The expected output is exactly the lines below, starting at the line with "font-weight: normal;" and ending at the line with "-on the cabin roof,Front electronic</div>", both included; no other line belongs in it.

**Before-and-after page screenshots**
::::
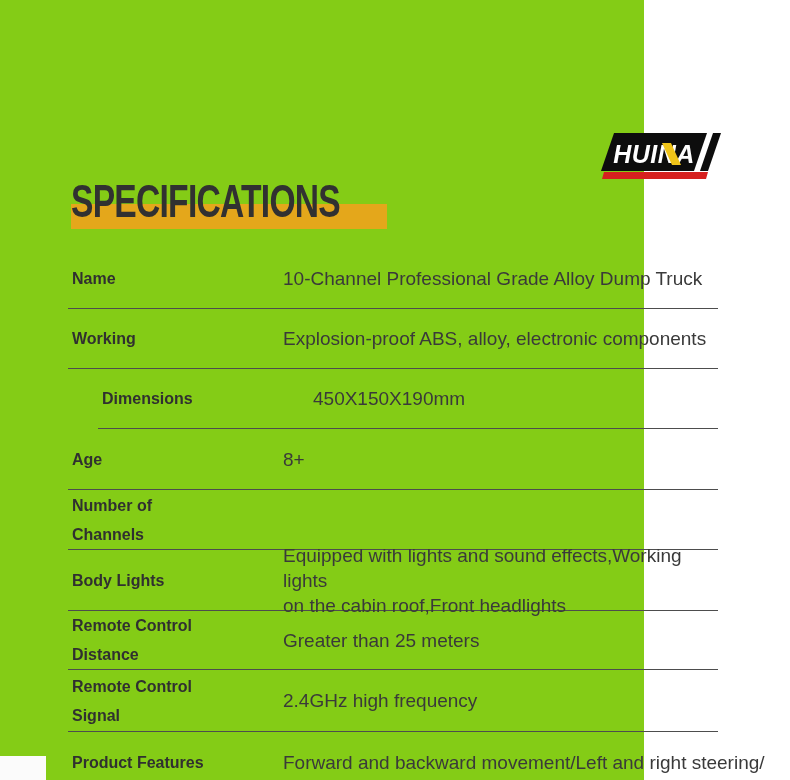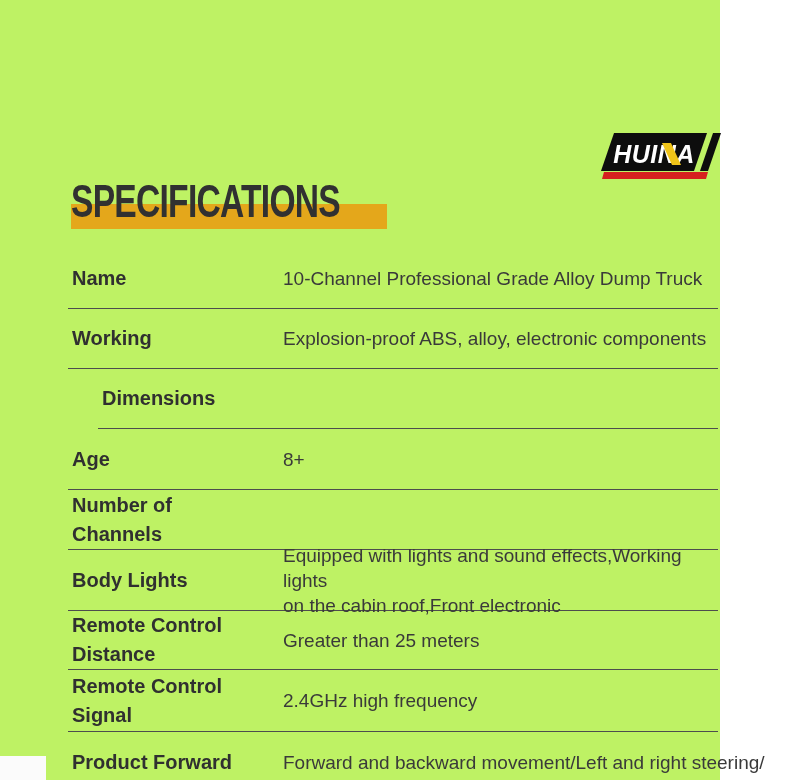--- a/index.html
+++ b/index.html
@@ -6,23 +6,23 @@
     margin: 0;
     padding: 0;
     width: 790px;
     height: 780px;
     overflow: hidden;
     background: #ffffff;
     font-family: "Liberation Sans", sans-serif;
   }
   .page {
     position: relative;
-    width: 720px;
+    width: 644px;
     height: 780px;
-    background: #bef264;
+    background: #84cc16;
   }
 
   
   .logo {
     position: absolute;
     left: 596px;
     top: 130px;
     width: 130px;
     height: 52px;
   }
@@ -64,21 +64,21 @@
     border-bottom: 1px solid #4d4d4d;
   }
   .spec-row.last {
     border-bottom: none;
   }
   .spec-label {
     box-sizing: border-box;
     width: 215px;
     padding-left: 4px;
     flex: 0 0 215px;
-    font-size: 20px;
+    font-size: 16px;
     line-height: 29px;
     font-weight: bold;
     color: #303030;
     white-space: pre-line;
   }
   .spec-value {
     flex: 1 1 auto;
     font-size: 19px;
     line-height: 25px;
     font-weight: normal;
@@ -122,45 +122,46 @@
       <div class="spec-row" style="height: 60px; border-bottom-color: rgb(77, 77, 77);">
         <div class="spec-label">Name</div>
         <div class="spec-value">10-Channel Professional Grade Alloy Dump Truck</div>
       </div>
       <div class="spec-row" style="height: 60px; border-bottom-color: rgb(77, 77, 77);">
         <div class="spec-label">Working</div>
         <div class="spec-value">Explosion-proof ABS, alloy, electronic components</div>
       </div>
       <div class="spec-row" style="height: 60px; border-bottom-color: rgb(77, 77, 77); margin-left: 30px;">
         <div class="spec-label">Dimensions</div>
+        <div class="spec-value">450X150X190mm</div>
       </div>
       <div class="spec-row" style="height: 61px; border-bottom-color: rgb(77, 77, 77); align-items: center;">
         <div class="spec-label">Age</div>
         <div class="spec-value">8+</div>
       </div>
       <div class="spec-row" style="height: 60px; border-bottom-color: rgb(77, 77, 77);">
         <div class="spec-label">Number of
 Channels</div>
       </div>
       <div class="spec-row" style="height: 61px; border-bottom-color: rgb(77, 77, 77);">
         <div class="spec-label">Body Lights</div>
         <div class="spec-value">Equipped with lights and sound effects,Working lights
-on the cabin roof,Front electronic</div>
+on the cabin roof,Front headlights</div>
       </div>
       <div class="spec-row" style="height: 59px; border-bottom-color: rgb(77, 77, 77);">
         <div class="spec-label">Remote Control
 Distance</div>
         <div class="spec-value">Greater than 25 meters</div>
       </div>
       <div class="spec-row" style="height: 62px; border-bottom-color: rgb(77, 77, 77);">
         <div class="spec-label">Remote Control
 Signal</div>
         <div class="spec-value">2.4GHz high frequency</div>
       </div>
       <div class="spec-row last" style="height: 60px; border-bottom-color: rgb(77, 77, 77);">
-        <div class="spec-label">Product Forward</div>
+        <div class="spec-label">Product Features</div>
         <div class="spec-value nowrap">Forward and backward movement/Left and right steering/</div>
       </div>
     </div>
 
   <div class="corner-mark"></div>
 
 </div>
 
 </body></html>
::::
**RESULT**
     font-weight: normal;
@@ -122,45 +122,46 @@
       <div class="spec-row" style="height: 60px; border-bottom-color: rgb(77, 77, 77);">
         <div class="spec-label">Name</div>
         <div class="spec-value">10-Channel Professional Grade Alloy Dump Truck</div>
       </div>
       <div class="spec-row" style="height: 60px; border-bottom-color: rgb(77, 77, 77);">
         <div class="spec-label">Working</div>
         <div class="spec-value">Explosion-proof ABS, alloy, electronic components</div>
       </div>
       <div class="spec-row" style="height: 60px; border-bottom-color: rgb(77, 77, 77); margin-left: 30px;">
         <div class="spec-label">Dimensions</div>
+        <div class="spec-value">450X150X190mm</div>
       </div>
       <div class="spec-row" style="height: 61px; border-bottom-color: rgb(77, 77, 77); align-items: center;">
         <div class="spec-label">Age</div>
         <div class="spec-value">8+</div>
       </div>
       <div class="spec-row" style="height: 60px; border-bottom-color: rgb(77, 77, 77);">
         <div class="spec-label">Number of
 Channels</div>
       </div>
       <div class="spec-row" style="height: 61px; border-bottom-color: rgb(77, 77, 77);">
         <div class="spec-label">Body Lights</div>
         <div class="spec-value">Equipped with lights and sound effects,Working lights
-on the cabin roof,Front electronic</div>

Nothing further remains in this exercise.